Data excerpts
====================

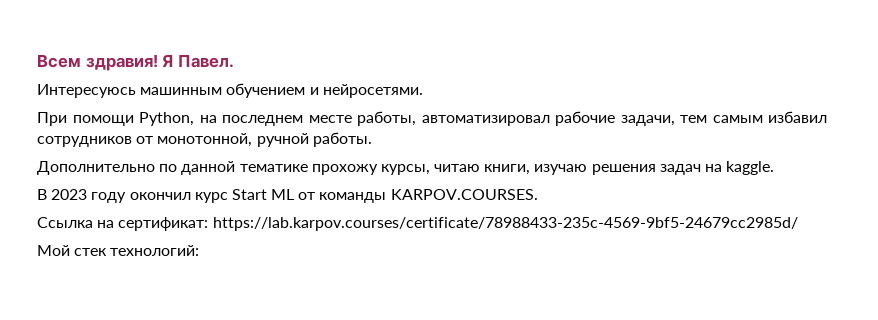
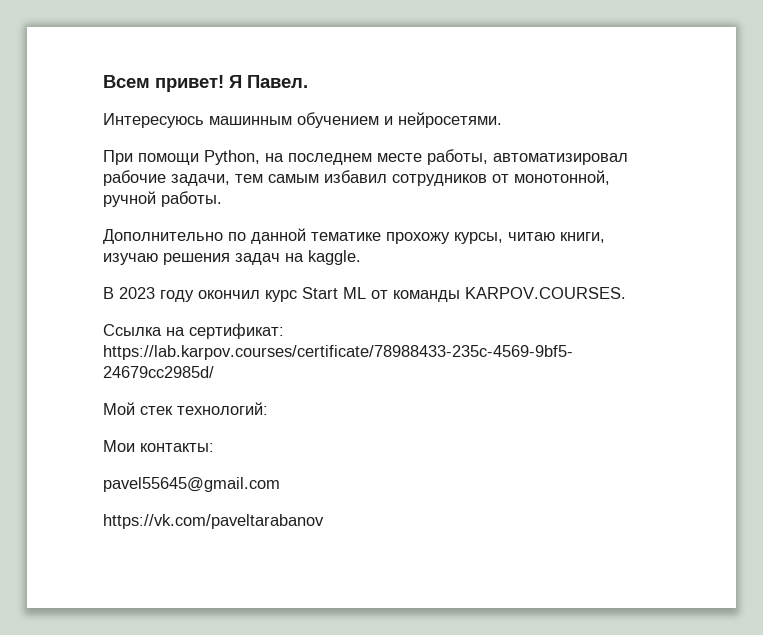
- Всем здравия!
+ Всем привет!
+ Мои контакты:
+ pavel55645@gmail.com
+ https://vk.com/paveltarabanov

====================

HOW TO COMPLETE THIS TASK:
Transcribe all the lines above exactly; any image among them is skipped.

ANSWER SPACE:
- Всем здравия!
+ Всем привет!
+ Мои контакты:
+ pavel55645@gmail.com
+ https://vk.com/paveltarabanov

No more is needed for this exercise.